Data for analysis
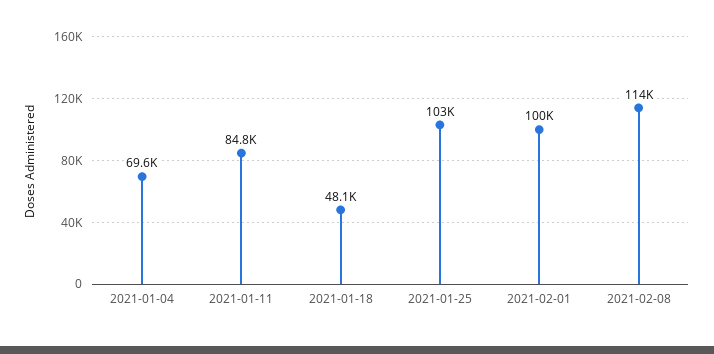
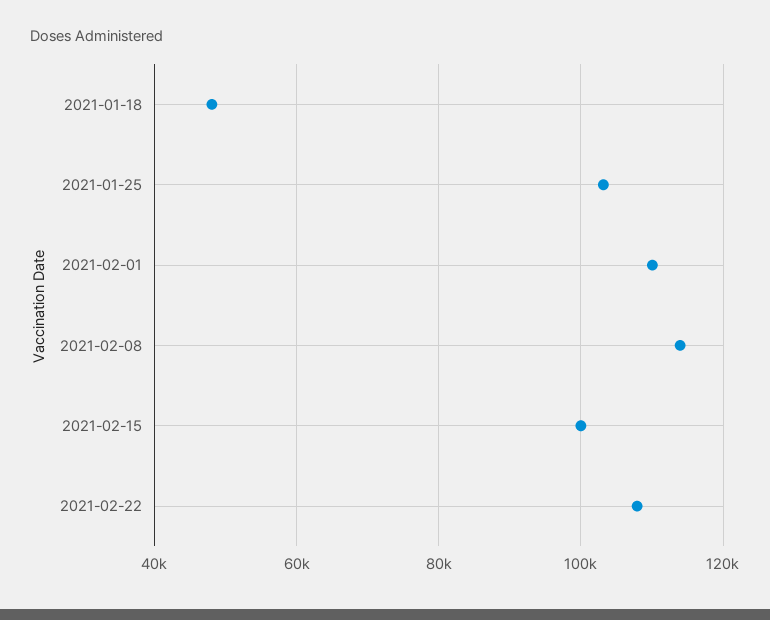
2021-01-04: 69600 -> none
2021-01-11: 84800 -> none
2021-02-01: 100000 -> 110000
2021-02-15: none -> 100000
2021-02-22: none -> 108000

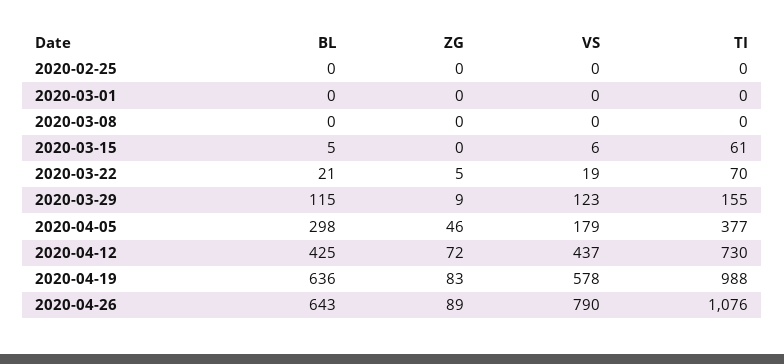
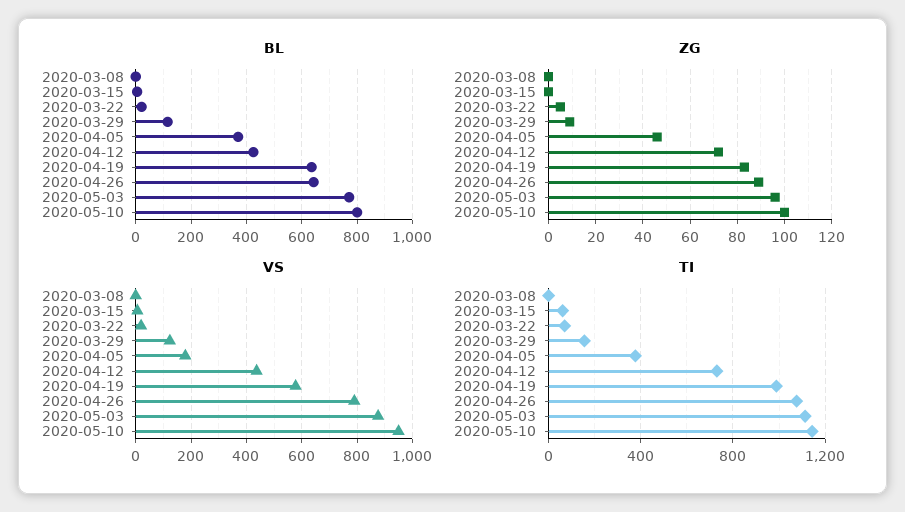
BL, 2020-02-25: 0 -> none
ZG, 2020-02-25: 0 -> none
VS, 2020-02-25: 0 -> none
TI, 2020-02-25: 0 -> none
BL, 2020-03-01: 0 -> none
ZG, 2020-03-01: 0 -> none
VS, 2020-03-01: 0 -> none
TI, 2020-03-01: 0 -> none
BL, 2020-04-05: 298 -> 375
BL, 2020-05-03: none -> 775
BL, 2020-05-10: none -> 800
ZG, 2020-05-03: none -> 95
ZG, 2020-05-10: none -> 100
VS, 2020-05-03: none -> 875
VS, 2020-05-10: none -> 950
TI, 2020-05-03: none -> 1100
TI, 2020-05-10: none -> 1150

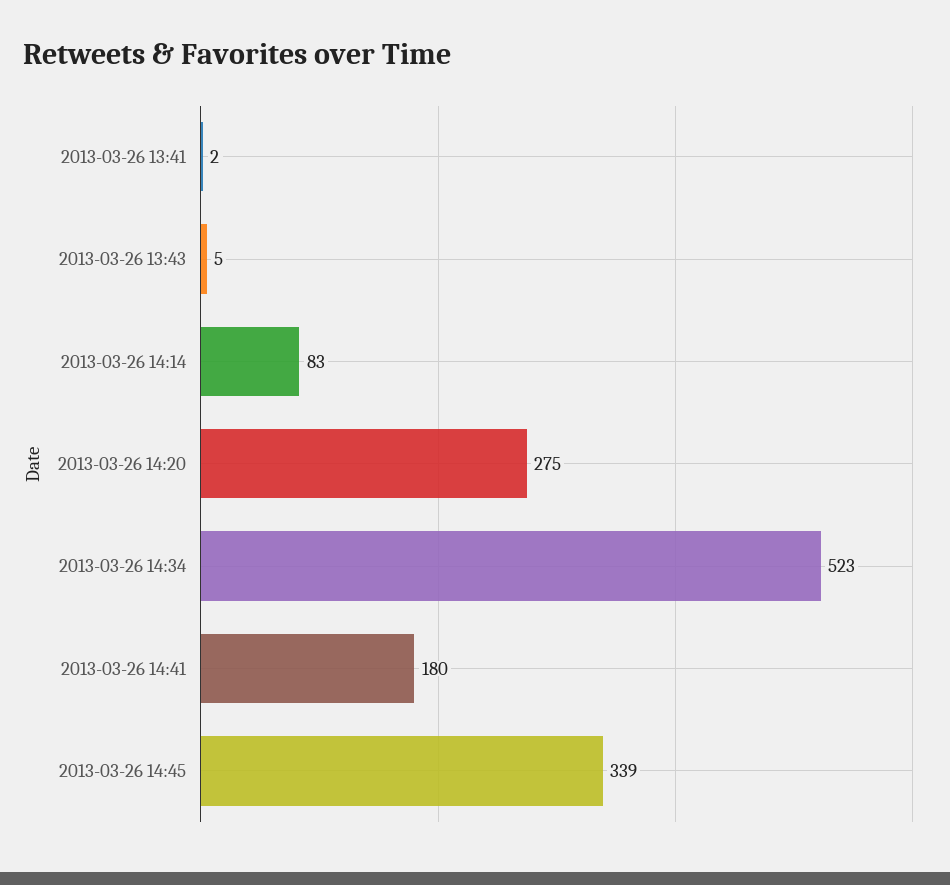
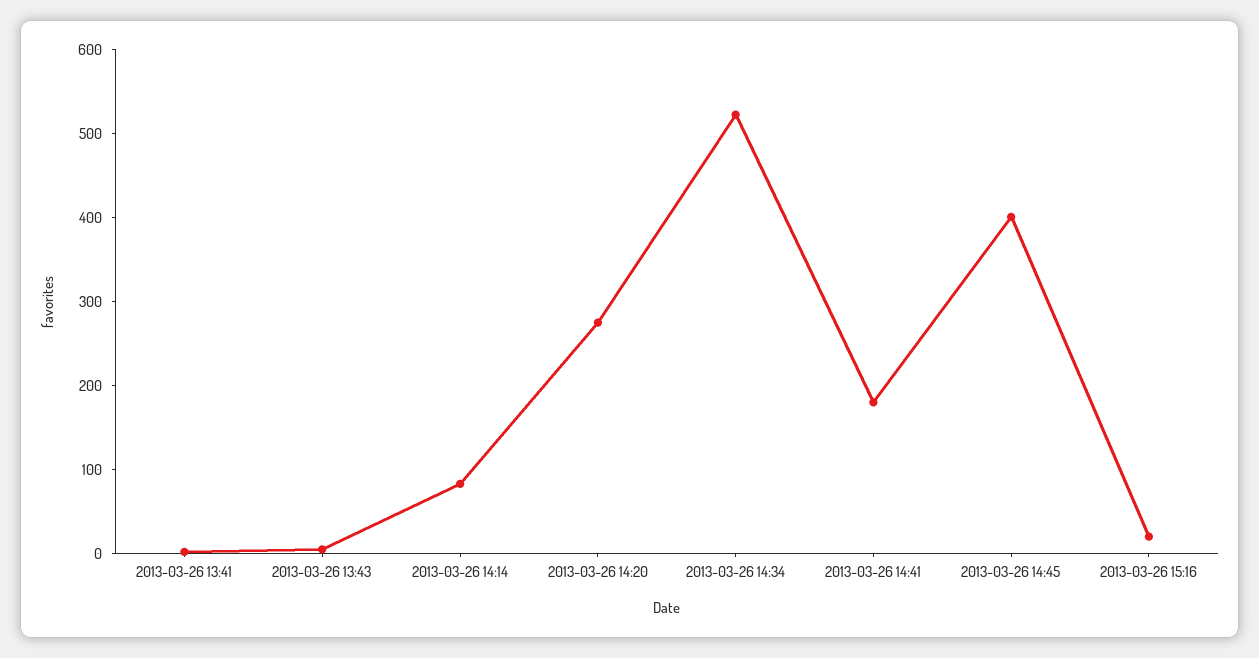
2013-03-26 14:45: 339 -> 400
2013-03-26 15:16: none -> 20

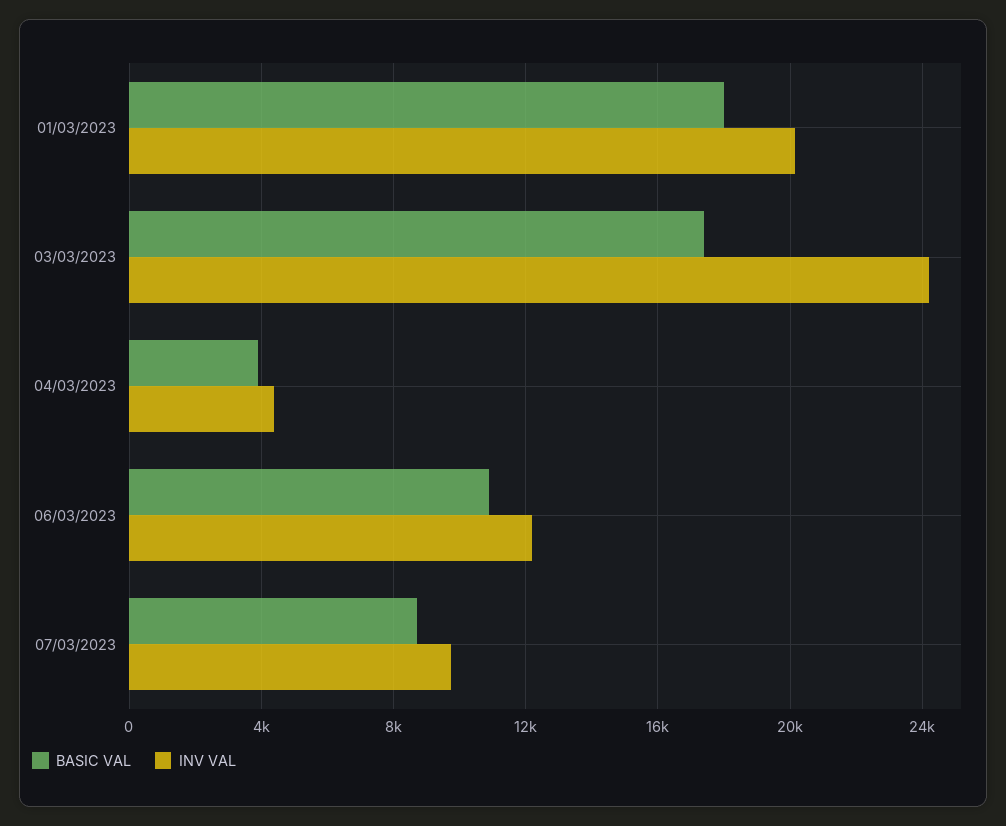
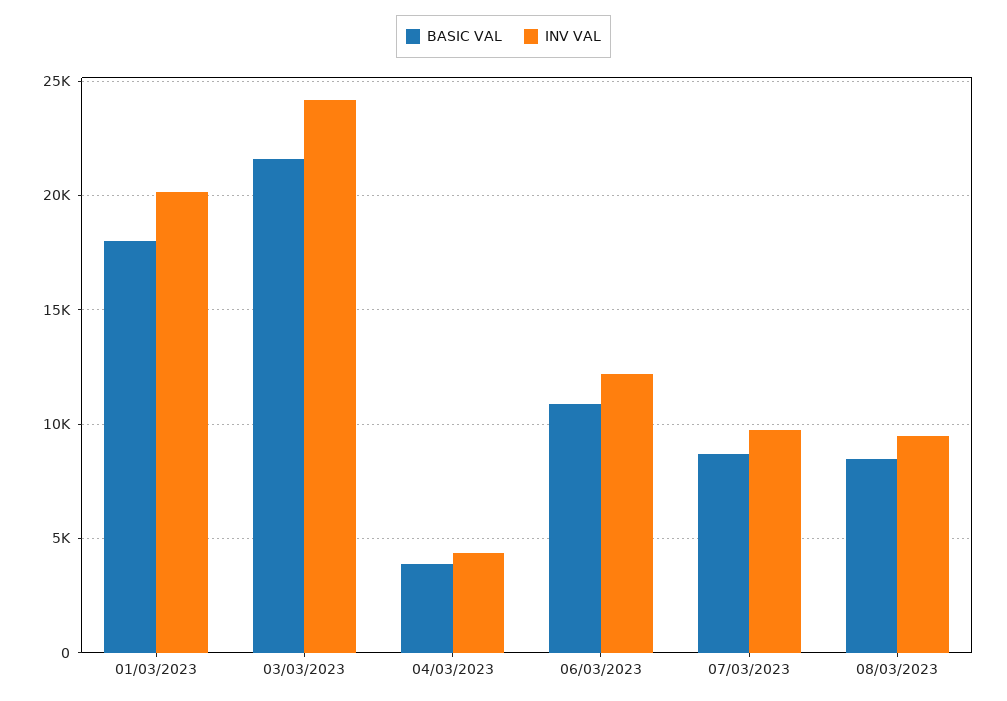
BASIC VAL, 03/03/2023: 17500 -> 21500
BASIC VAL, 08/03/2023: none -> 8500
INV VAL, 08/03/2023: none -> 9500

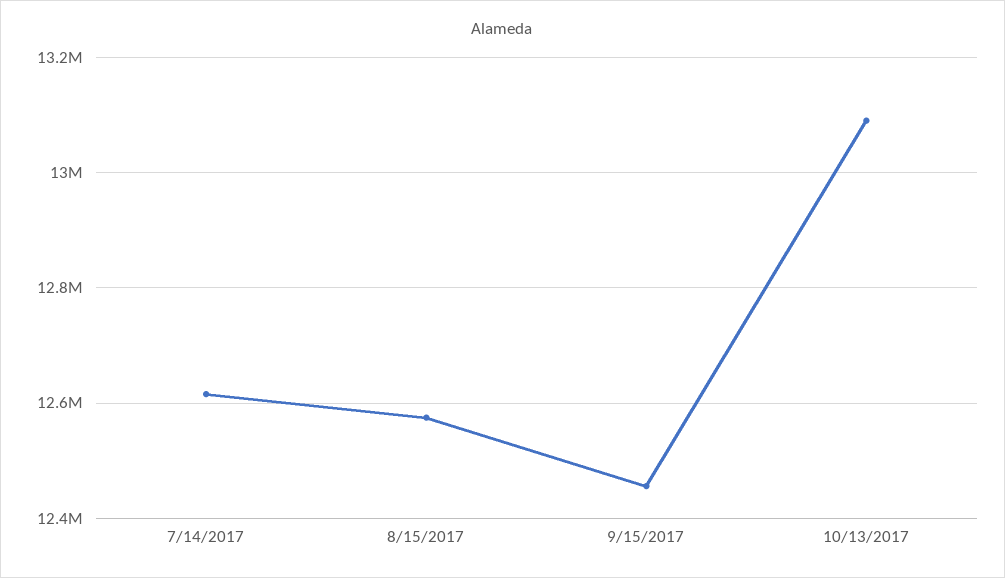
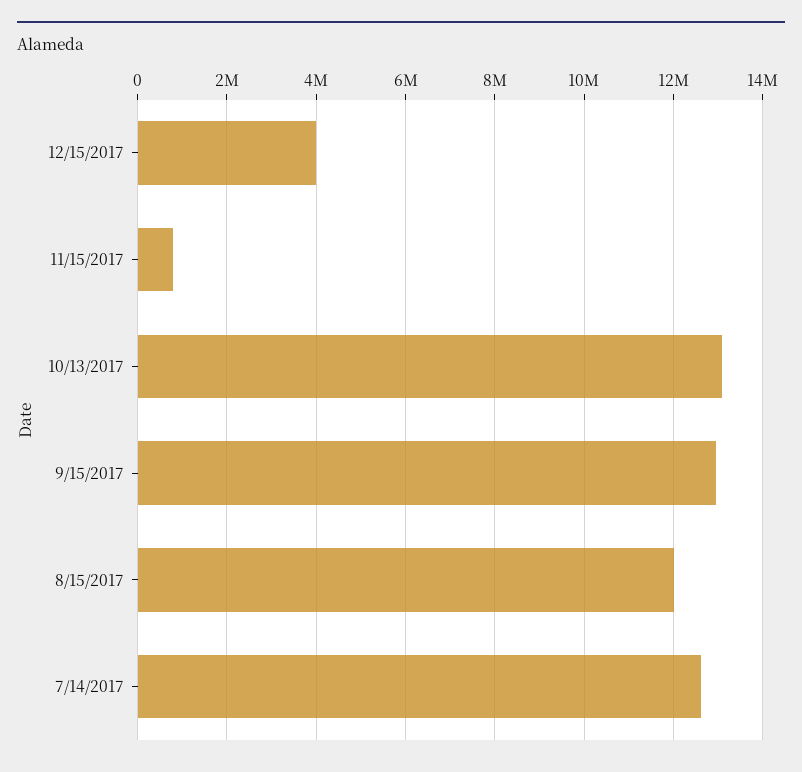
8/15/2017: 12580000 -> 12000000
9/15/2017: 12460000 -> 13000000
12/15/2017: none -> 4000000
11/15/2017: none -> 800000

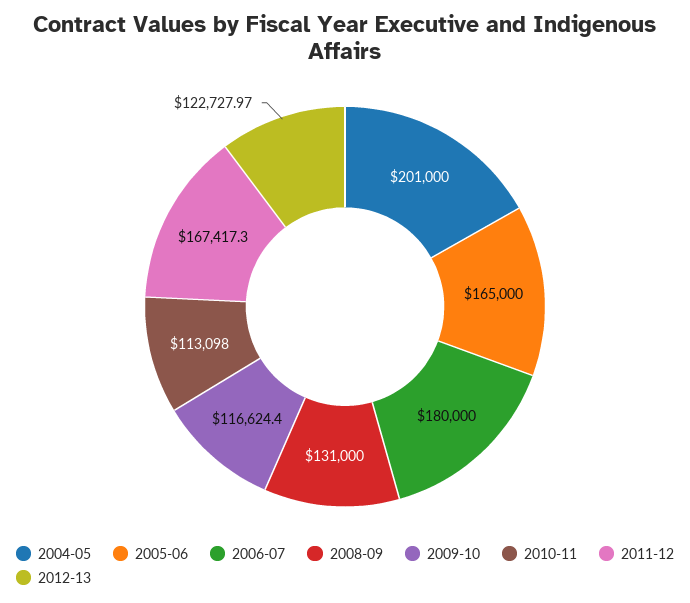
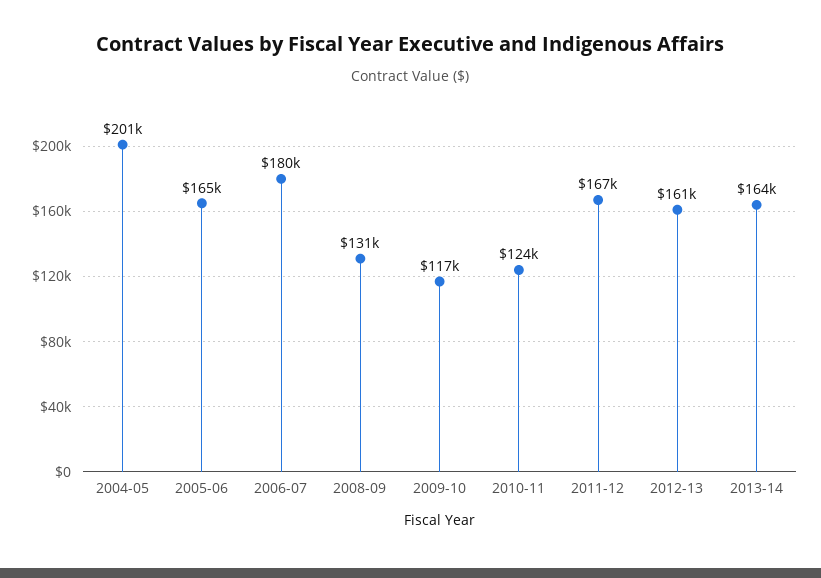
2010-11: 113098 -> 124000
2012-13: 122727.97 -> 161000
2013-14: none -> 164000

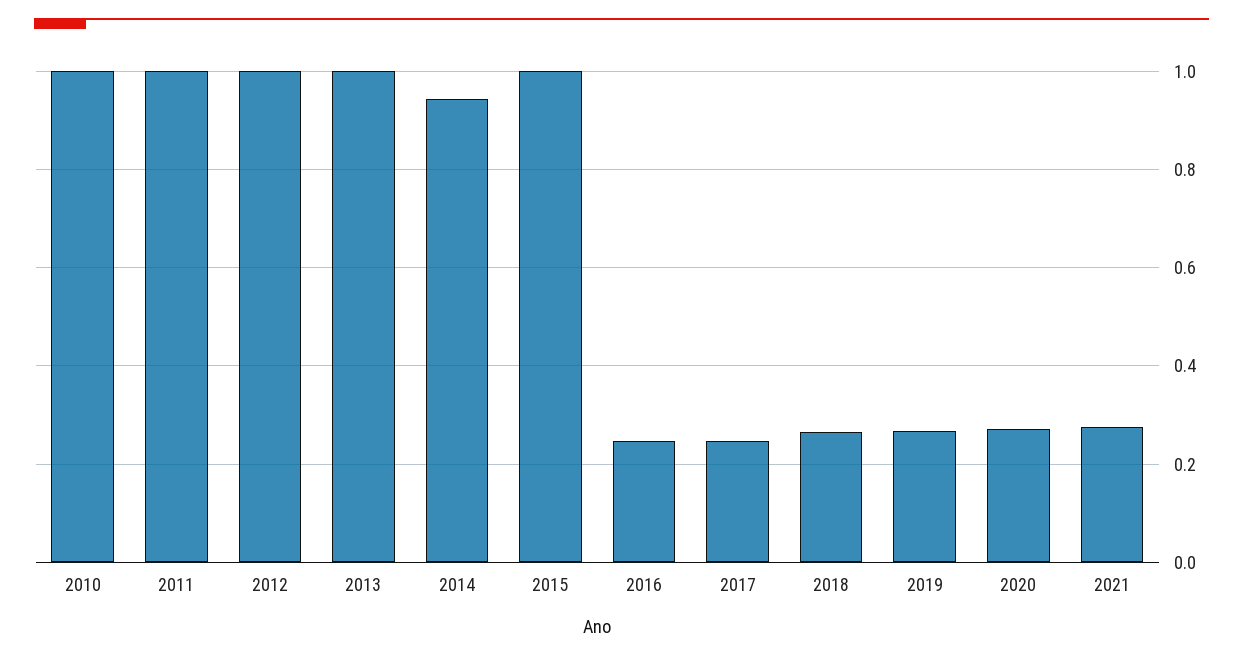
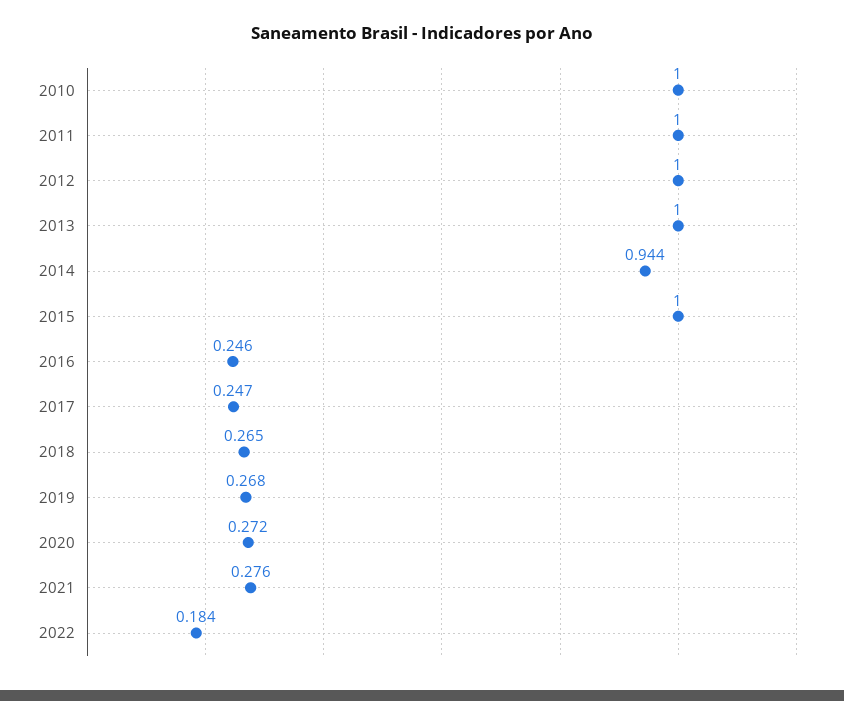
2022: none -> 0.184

Assignment
Exactly the lines from the one holding "BL, 2020-05-03: none -> 775" to the last line of the records above should be duplicated, with no pictures among them.

Your solution
BL, 2020-05-03: none -> 775
BL, 2020-05-10: none -> 800
ZG, 2020-05-03: none -> 95
ZG, 2020-05-10: none -> 100
VS, 2020-05-03: none -> 875
VS, 2020-05-10: none -> 950
TI, 2020-05-03: none -> 1100
TI, 2020-05-10: none -> 1150

2013-03-26 14:45: 339 -> 400
2013-03-26 15:16: none -> 20

BASIC VAL, 03/03/2023: 17500 -> 21500
BASIC VAL, 08/03/2023: none -> 8500
INV VAL, 08/03/2023: none -> 9500

8/15/2017: 12580000 -> 12000000
9/15/2017: 12460000 -> 13000000
12/15/2017: none -> 4000000
11/15/2017: none -> 800000

2010-11: 113098 -> 124000
2012-13: 122727.97 -> 161000
2013-14: none -> 164000

2022: none -> 0.184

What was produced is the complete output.